Source: Auckland University of Technology (AUT)
28 Jan, 2021
Bringing together researchers from different industries and specialisations to develop and apply new medical technologies and therapies is the focus for the AUT BioDesign Lab – but it also plays a crucial role in introducing students to new research opportunities and ways of working.
BioDesign Lab co-director, Associate Professor David White, says since the lab was established in 2013 it has supported a range of complex projects drawing on expertise from across AUT’s different research disciplines and collaborating with industry and community partners.
Master of Engineering student Bradley Nixon was supported by Aō Air to develop and validate a new proof-of-concept ATMOS facemask technology that has received significant funding and government support, and is set to go on sale to the public.
With support from Surgisplint Ltd and Callaghan Innovation, another Master of Engineering student, Michael Van Wyk, embedded smart technology in the Zero-Cast WX wrist brace system which can provide information on the brace fit and on the user’s mobility exercises, to assist with better tracking of recovery for patients and clinicians.
Some of the BioDesign Lab’s multidisciplinary projects have extended beyond traditional medtech applications.
School of Art and Design senior lecturer James Charlton is working with Jasmin Hitching, a Bachelor of Engineering Technology in Mechanical Engineering student, to develop a programmable robot with sensors and special machine tooling attachments that will be capable of creating sculpture in response to the movements of an artist.

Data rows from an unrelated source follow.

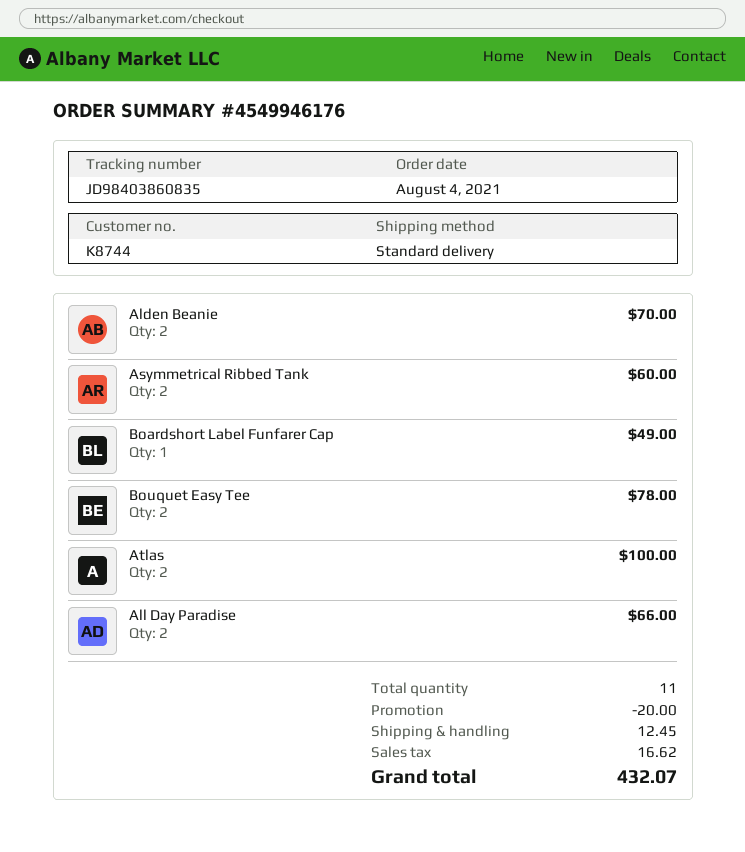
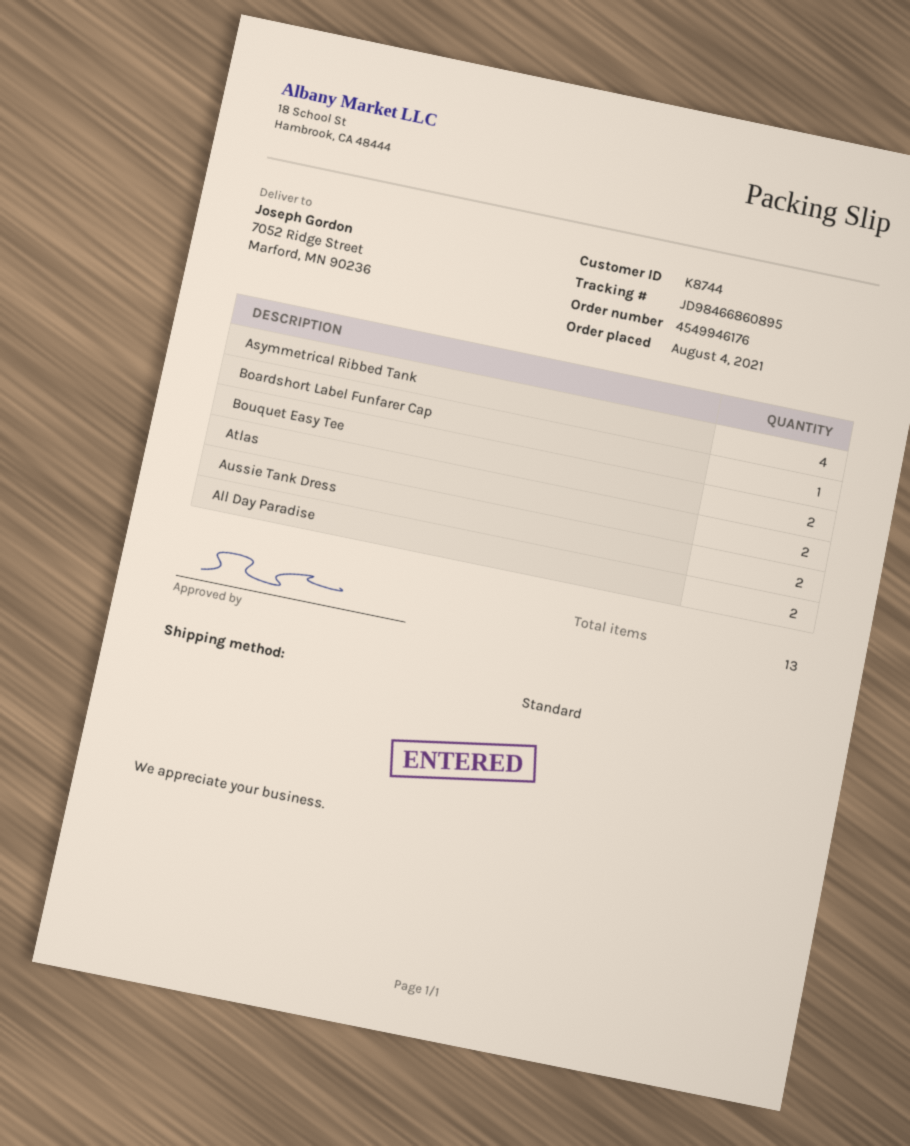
tracking number: JD98403860835 -> JD98466860895
Alden Beanie: 2 -> none
Asymmetrical Ribbed Tank: 2 -> 4
Aussie Tank Dress: none -> 2
total quantity: 11 -> 13

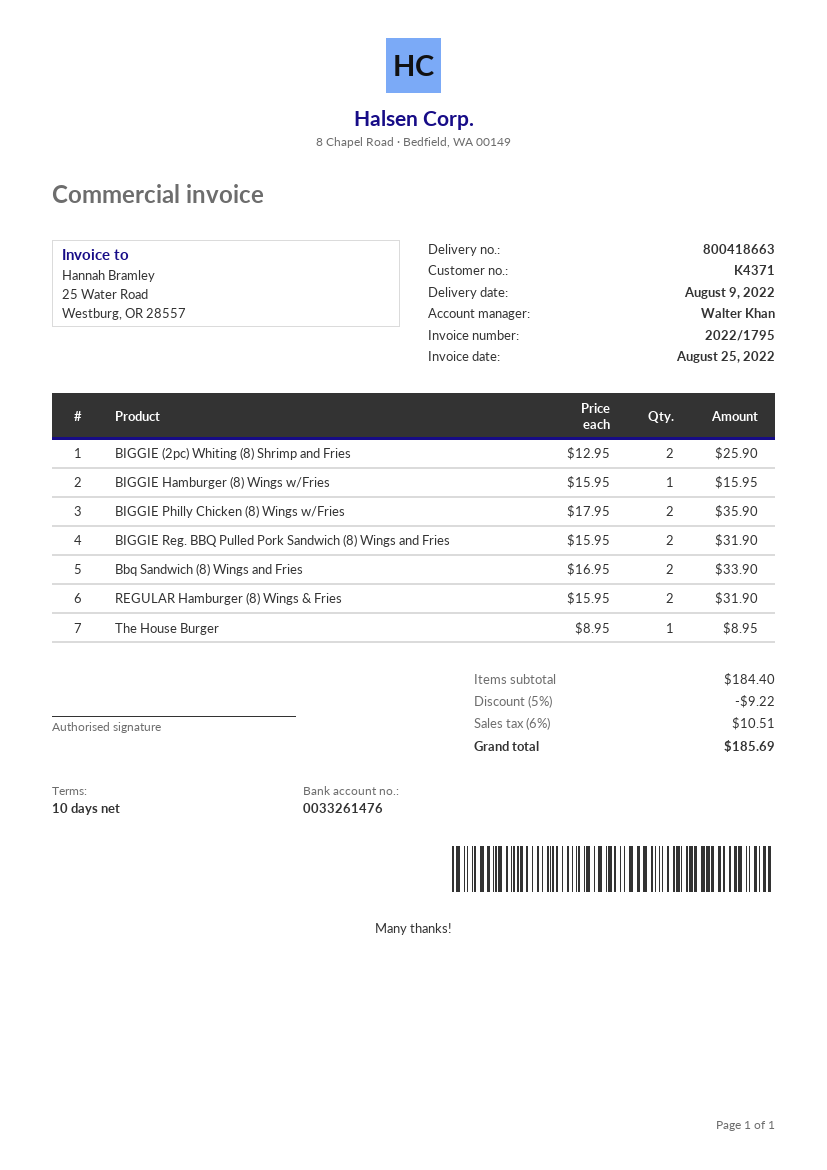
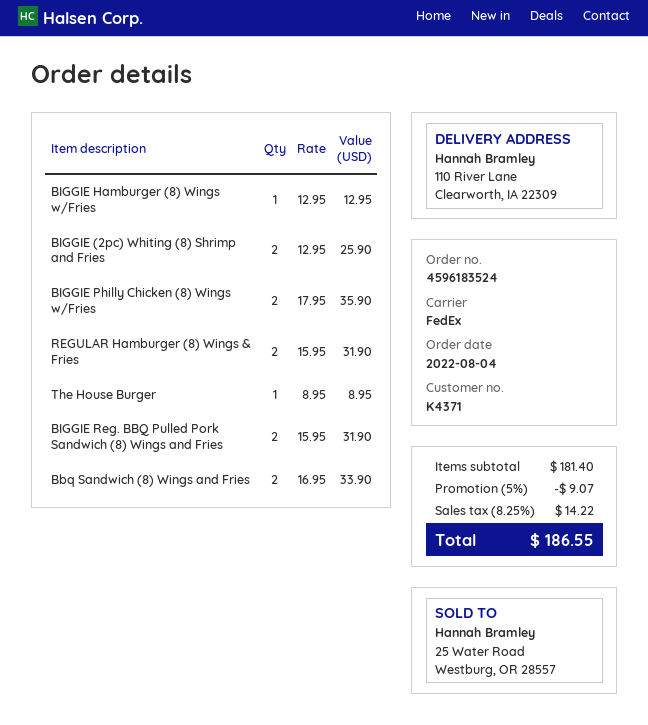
BIGGIE Hamburger (8) Wings w/Fries: 1 x 15.95 = 15.95 -> 1 x 12.95 = 12.95
subtotal: 184.40 -> 181.40
discount: 5% = 9.22 -> 5% = 9.07
tax: 6% = 10.51 -> 8.25% = 14.22
total: 185.69 -> 186.55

“Traditional education models often compartmentalise learning and fields of study, but projects like this one remove those artificial barriers and pave the way for more adaptive, less prescribed learning which supports new knowledge and discoveries.” Jasmin says the project has given her valuable problem-solving skills and insight into how different industries tackle the same problem and arrive at different solutions.
“Aside from learning the technical skills involved in communicating with and controlling robots, I’ve got to see the process involved in taking an idea through to a working product.”